Q. Yeah? Any domestic violence?
A. No.
Q. No?
A. (Shakes head)
Q. Okay. So you’d describe your relationship as good then, from what you’re saying?
A. Yeah.
Q. Okay. And what about the- how would you describe your relationship leading up to your son being admitted to hospital recently? Has it still been good or---
A. Yes.
Q. ---have there been issues?
A. Everything’s- if anything it’s been better since we’ve had E-F
Q. Oh right. Okay.
A. We argue less”.
(vii) Yet a full reading of the text and What’s App messages (which emerged fairly late in the day in these proceedings) presents a very different picture. It is perfectly clear that the relationship between the parents was volatile and at times aggressive with episodes of physical violence and injuries being sustained. It is not only the father who was aggressive, the mother frequently was as well. The picture painted by the text and What’s App messages is generally troubling, both in what it tells us about the parents’ relationship, and in terms of what it tells us about their misleading reporting, and also in what it tells us about the tension and stress in the home, and this continued in the period after E-F was discharged home on 19th September 2018 and covers the period until 9th October 2018, when E-F was accommodated in hospital.

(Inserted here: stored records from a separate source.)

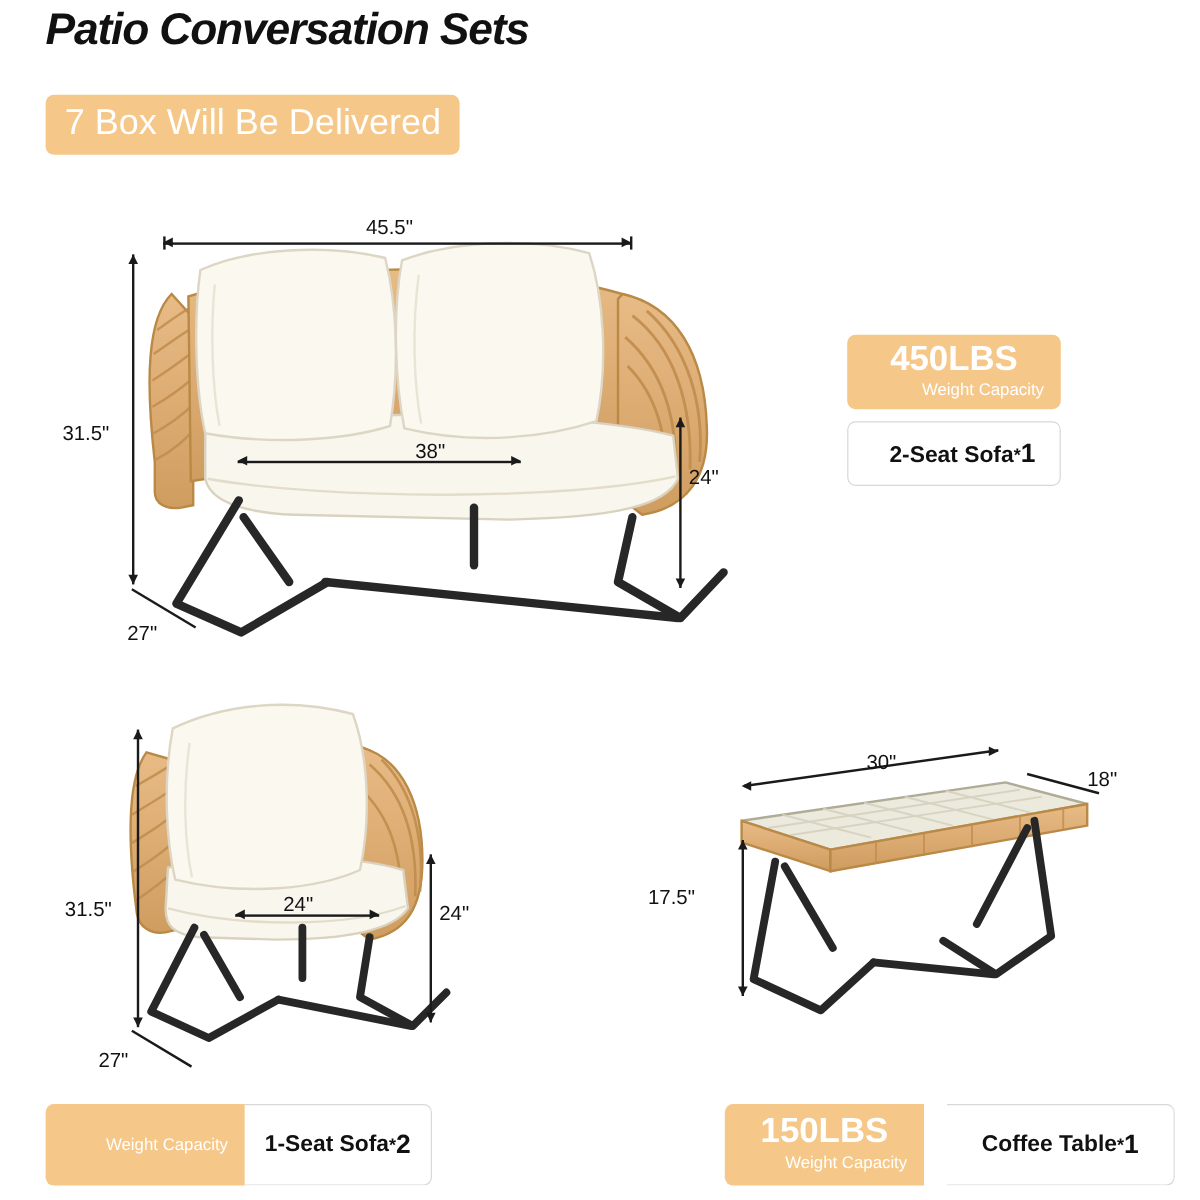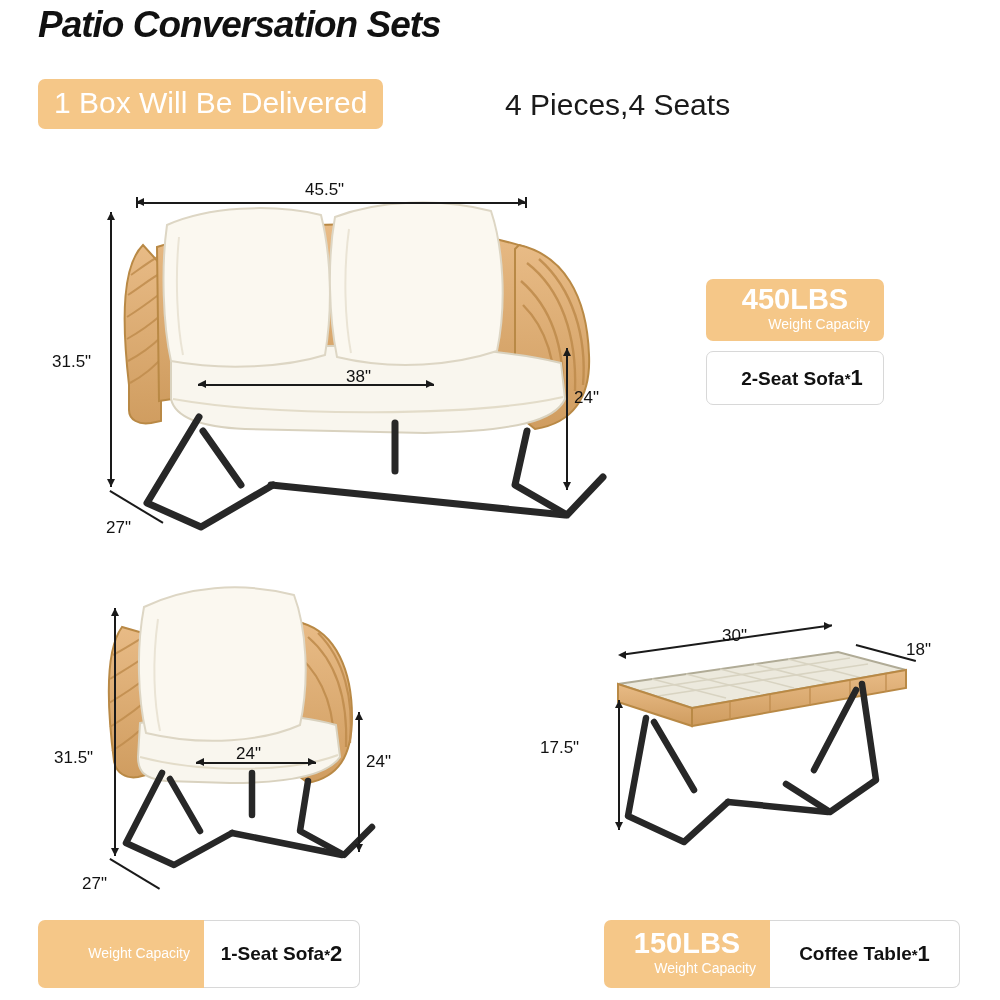--- a/index.html
+++ b/index.html
@@ -150,23 +150,22 @@
   
   .art { position: absolute; }
 </style>
 </head>
 <body>
 
 <div class="page">
 
   <div class="title">Patio Conversation Sets</div>
 
-  <div class="badge-delivered">1 Box Will Be Delivered</div>
-
-  <div class="pieces-text">4 Pieces,4 Seats</div>
+  <div class="badge-delivered">7 Box Will Be Delivered</div>
+
 
   <div class="art" style="left:95px; top:185px; width:600px; height:370px;">
     <svg width="600" height="370" viewBox="0 0 600 370" xmlns="http://www.w3.org/2000/svg">
       <defs>
         <linearGradient id="rat1" x1="0" y1="0" x2="0" y2="1">
           <stop offset="0%" stop-color="#e8bb86"></stop>
           <stop offset="100%" stop-color="#d09d60"></stop>
         </linearGradient>
       </defs>
 
@@ -382,21 +381,21 @@
     <div class="cap" style="width:166px;">
       <span class="sub">Weight Capacity</span>
     </div>
     <div class="name" style="width:156px;">
       <span>1-Seat Sofa</span>
         <span class="star">*</span>
         <span class="qty">2</span>
     </div>
   </div>
 
-  <div class="spec horizontal" style="left:604px; top:920px; height:68px;">
+  <div class="spec horizontal" style="left:604px; top:920px; height:68px;gap:19px;">
     <div class="cap" style="width:166px;">
       <span class="lbs">150LBS</span>
       <span class="sub">Weight Capacity</span>
     </div>
     <div class="name" style="width:190px;">
       <span>Coffee Table</span>
         <span class="star">*</span>
         <span class="qty">1</span>
     </div>
   </div>

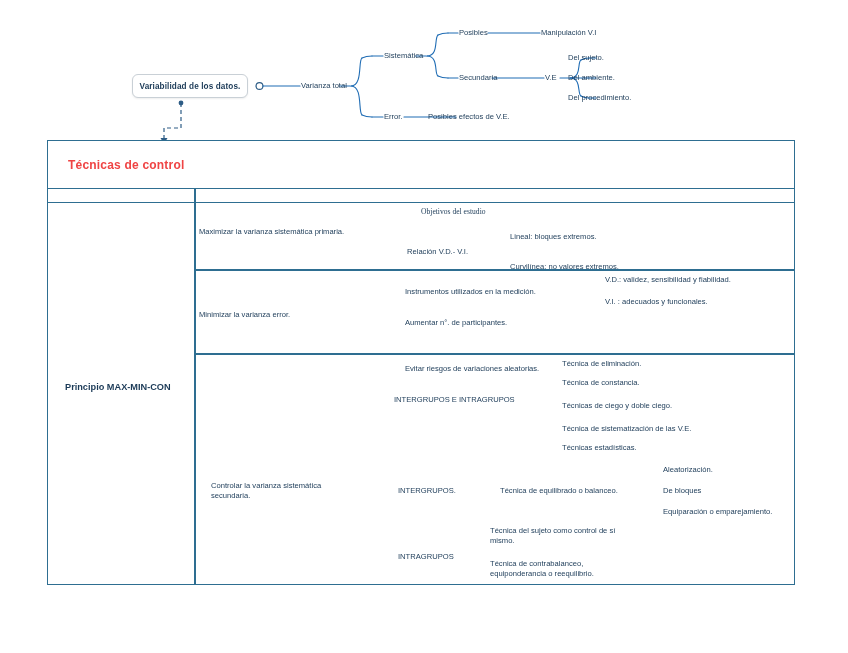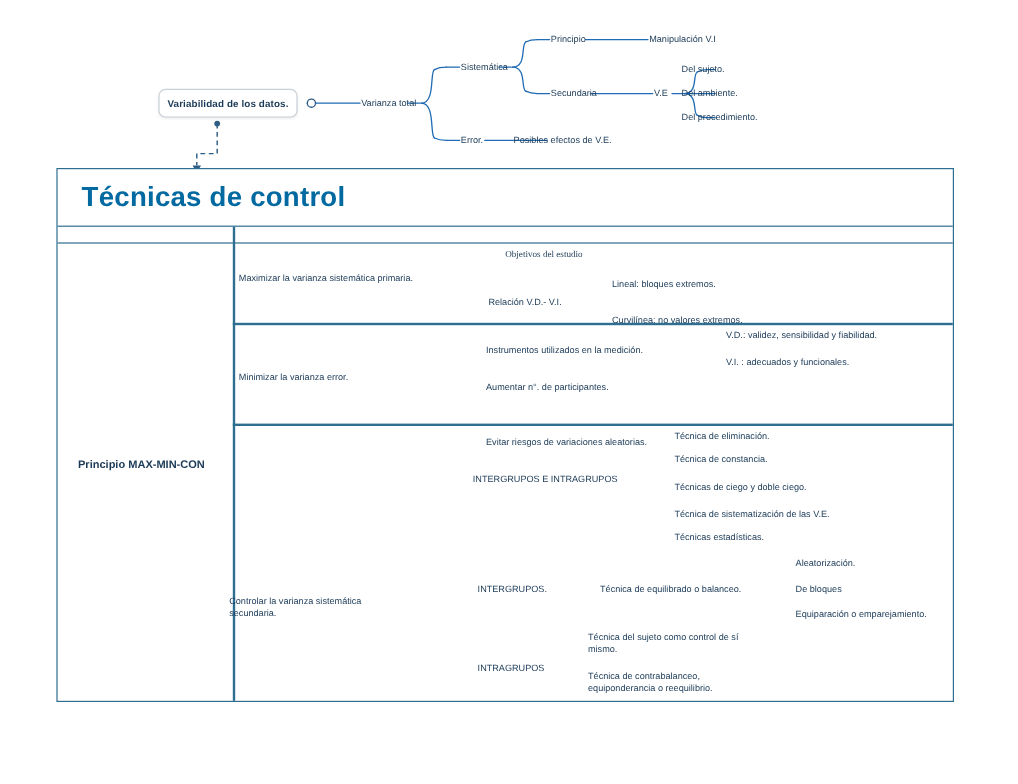--- a/index.html
+++ b/index.html
@@ -77,23 +77,23 @@
     left: 0; top: 0;
     width: 100%;
     height: 48px;
     border-bottom: 1.6px solid #2e6e91;
     box-sizing: border-box;
     display: flex;
     align-items: center;
   }
   .tbl-title span {
     margin-left: 20px;
-    font-size: 23px;
+    font-size: 12px;
     font-weight: bold;
-    color: #0369a1;
+    color: #ef4444;
     letter-spacing: .2px;
   }
   .tbl-subrow {
     position: absolute;
     left: 0; top: 48px;
     width: 100%;
     height: 14px;
     border-bottom: 1.6px solid #2e6e91;
     box-sizing: border-box;
   }
@@ -281,21 +281,21 @@
   </svg>
 
   <div class="root-node">
     <span>Variabilidad de los datos.</span>
   </div>
 
   <div class="topic" style="left:301px; top:81px;">Varianza total</div>
 
   <div class="topic" style="left:384px; top:51px;">Sistemática</div>
 
-  <div class="topic" style="left:459px; top:28px;">Principio</div>
+  <div class="topic" style="left:459px; top:28px;">Posibles</div>
 
   <div class="topic" style="left:541px; top:28px;">Manipulación V.I</div>
 
   <div class="topic" style="left:459px; top:73px;">Secundaria</div>
 
   <div class="topic" style="left:545px; top:73px;">V.E</div>
 
   <div class="topic" style="left:568px; top:53px;">Del sujeto.</div>
 
   <div class="topic" style="left:568px; top:73px;">Del ambiente.</div>
@@ -333,21 +333,21 @@
   <div class="topic" style="left:405px; top:287px;">Instrumentos utilizados en la medición.</div>
 
   <div class="topic" style="left:605px; top:275px;">V.D.: validez, sensibilidad y fiabilidad.</div>
 
   <div class="topic" style="left:605px; top:297px;">V.I. : adecuados y funcionales.</div>
 
   <div class="topic" style="left:405px; top:318px;">Aumentar n°. de participantes.</div>
 
   <div class="topic" style="left:405px; top:340px;margin-top:24px;">Evitar riesgos de variaciones aleatorias.</div>
 
-  <div class="topic wrap" style="left:191px; top:481px; width:135px;margin-top:15px;">Controlar la varianza sistemática secundaria.</div>
+  <div class="topic wrap" style="left:211px; top:481px; width:135px;">Controlar la varianza sistemática secundaria.</div>
 
   <div class="topic" style="left:394px; top:395px;">INTERGRUPOS E INTRAGRUPOS</div>
 
   <div class="topic" style="left:562px; top:359px;">Técnica de eliminación.</div>
 
   <div class="topic" style="left:562px; top:378px;">Técnica de constancia.</div>
 
   <div class="topic" style="left:562px; top:401px;">Técnicas de ciego y doble ciego.</div>
 
   <div class="topic" style="left:562px; top:424px;">Técnica de sistematización de las V.E.</div>

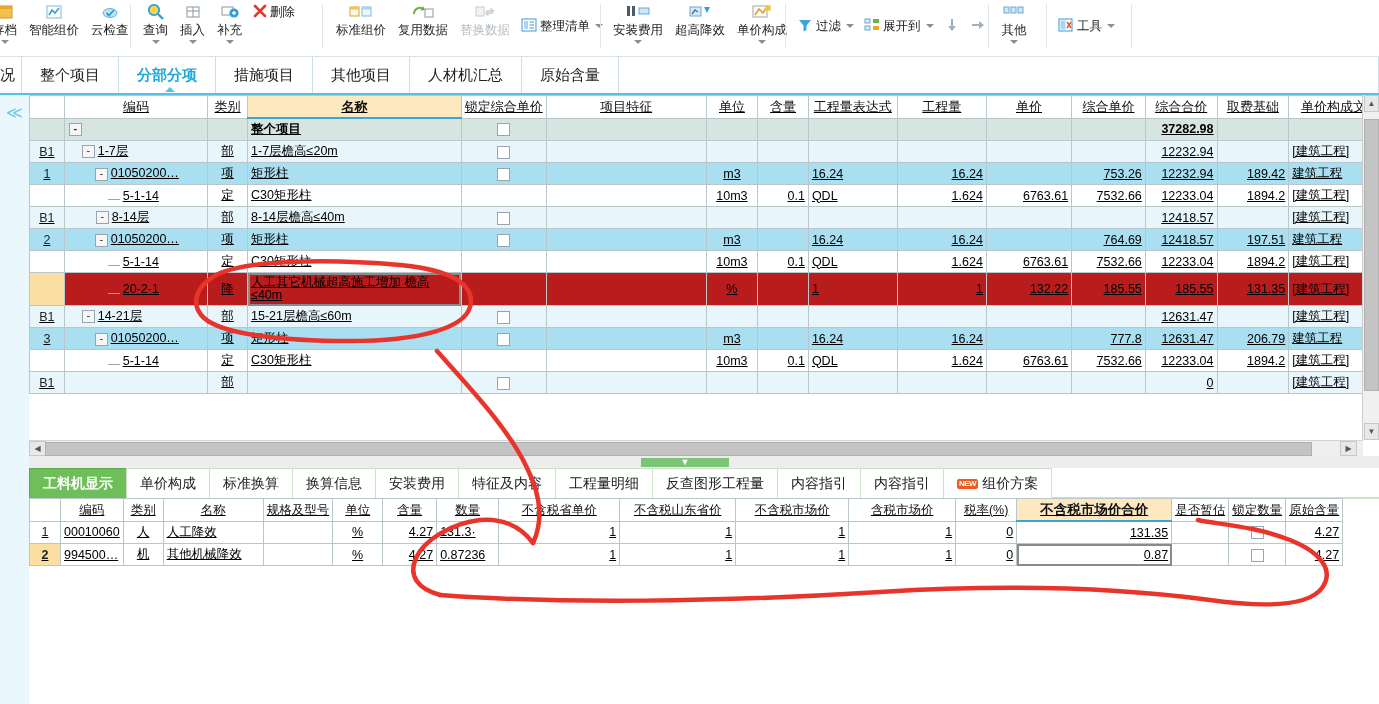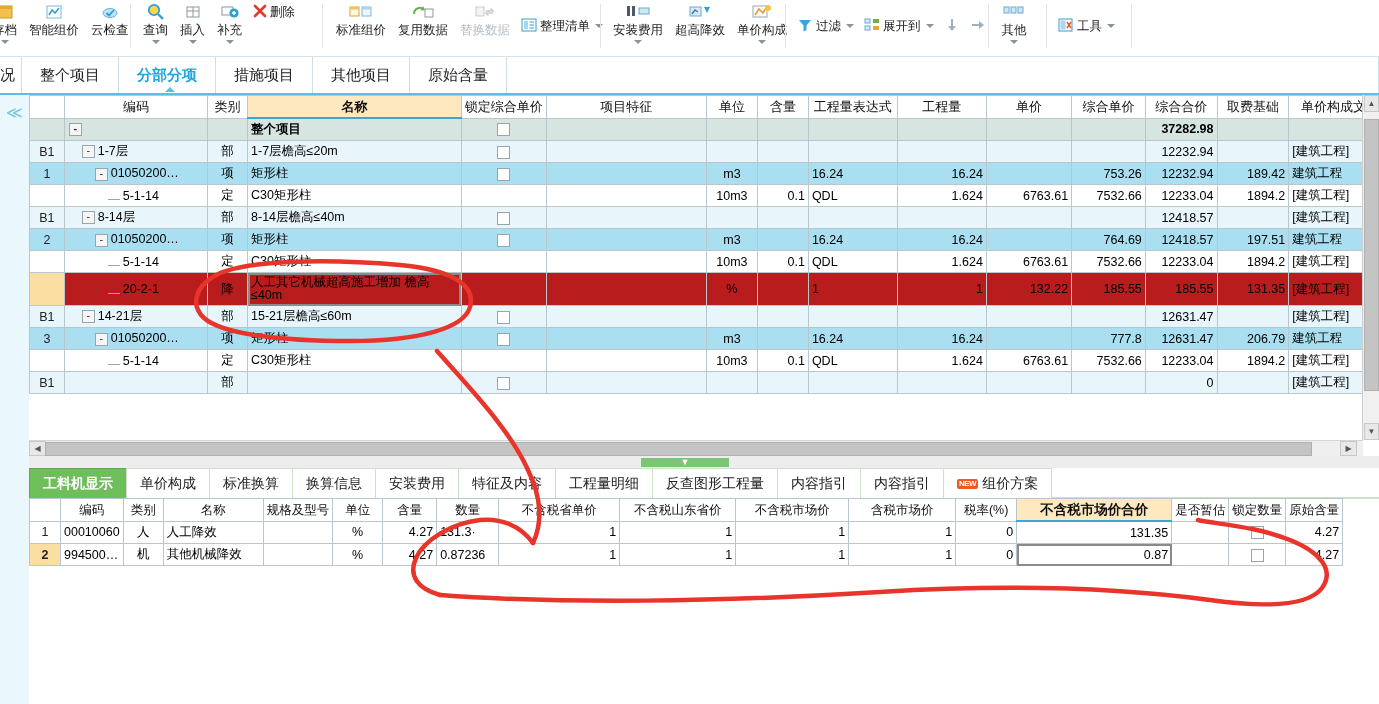--- a/index.html
+++ b/index.html
@@ -71,21 +71,21 @@
     background:#eaf7fc;border-right:1px solid #cfe6ef;
   }
   .rail .chev{
     position:absolute;left:6px;top:8px;font-size:16px;color:#6fc7e6;
   }
   
   .grid-top{
     position:absolute;left:29px;top:95px;width:1350px;height:360px;
     background:#ffffff;overflow:hidden;
   }
-  table.g{border-collapse:collapse;table-layout:fixed;font-size:12.5px;}
+  table.g{border-collapse:collapse;table-layout:fixed;font-size:12.5px;text-decoration:underline;}
   table.g td,table.g th{
     border:1px solid #b9c6cc;
     padding:0 3px;height:21px;overflow:hidden;white-space:nowrap;
     font-weight:normal;
   }
   .hdr td{
     background:#ffffff;text-align:center;font-size:13px;color:#111;
     height:26px;vertical-align:middle;white-space:normal;line-height:12px;
   }
   .hdr td.sel{
@@ -402,20 +402,21 @@
   </div>
   <div class="rb-sep" style="left:1131px;"></div>
 </div>
 
 <div class="tabbar">
   <div class="tb first" style="padding:0 6px 0 0;">况</div>
   <div class="tb">整个项目</div>
   <div class="tb active">分部分项</div>
   <div class="tb">措施项目</div>
   <div class="tb">其他项目</div>
+  <div class="tb">人材机汇总</div>
   <div class="tb">原始含量</div>
   <div class="spacer"></div>
   <div class="tab-tri" style="left:165px;"></div>
 </div>
 
 <div class="rail">
   <div class="chev">≪</div>
 </div>
 
 <div class="grid-top">
@@ -520,21 +521,21 @@
           <td style="">QDL</td>
           <td class="num" style="">1.624</td>
           <td class="num" style="">6763.61</td>
           <td class="num" style="">7532.66</td>
           <td class="num" style="">12233.04</td>
           <td class="num" style="">1894.2</td>
           <td style="">[建筑工程]</td>
         </tr>
         <tr class="r-bu">
           <td class="rowhd" style="">B1</td>
-          <td style="padding-left: 17px;"><span class="exp">-</span><span>8-14层</span></td>
+          <td style="padding-left: 31px;"><span class="exp">-</span><span>8-14层</span></td>
           <td class="ctr" style="">部</td>
           <td style="">8-14层檐高≤40m</td>
           <td class="ctr" style=""><span class="cellbox"></span></td>
           <td style=""></td>
           <td class="ctr" style=""></td>
           <td class="num" style=""></td>
           <td style=""></td>
           <td class="num" style=""></td>
           <td class="num" style=""></td>
           <td class="num" style=""></td>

(viii) The allocated social worker’s report contains this statement:-
“before filing this assessment, police files containing unedited
screenshots of text message communication between the parents were made available for viewing. This material amounted to several thousand pages containing tens of thousands of individual messages. Insufficient time has been available to analyse the content in full detail. However, my precursory search finds evidence of domestic violence between the couple perpetrated by R during the pregnancy (see messages of 18/06/2018 describing started as ‘play fighting’, 05/07/2018, 19/07/2018, 21/07/2018, 12/08/2018). There are frequent exchanges wherein L bitterly castigates R’s commitment to the relationship and vitriolic language between the couple then ensues, frequently punctuated with expressions of intent to end the relationship with immediate effect”.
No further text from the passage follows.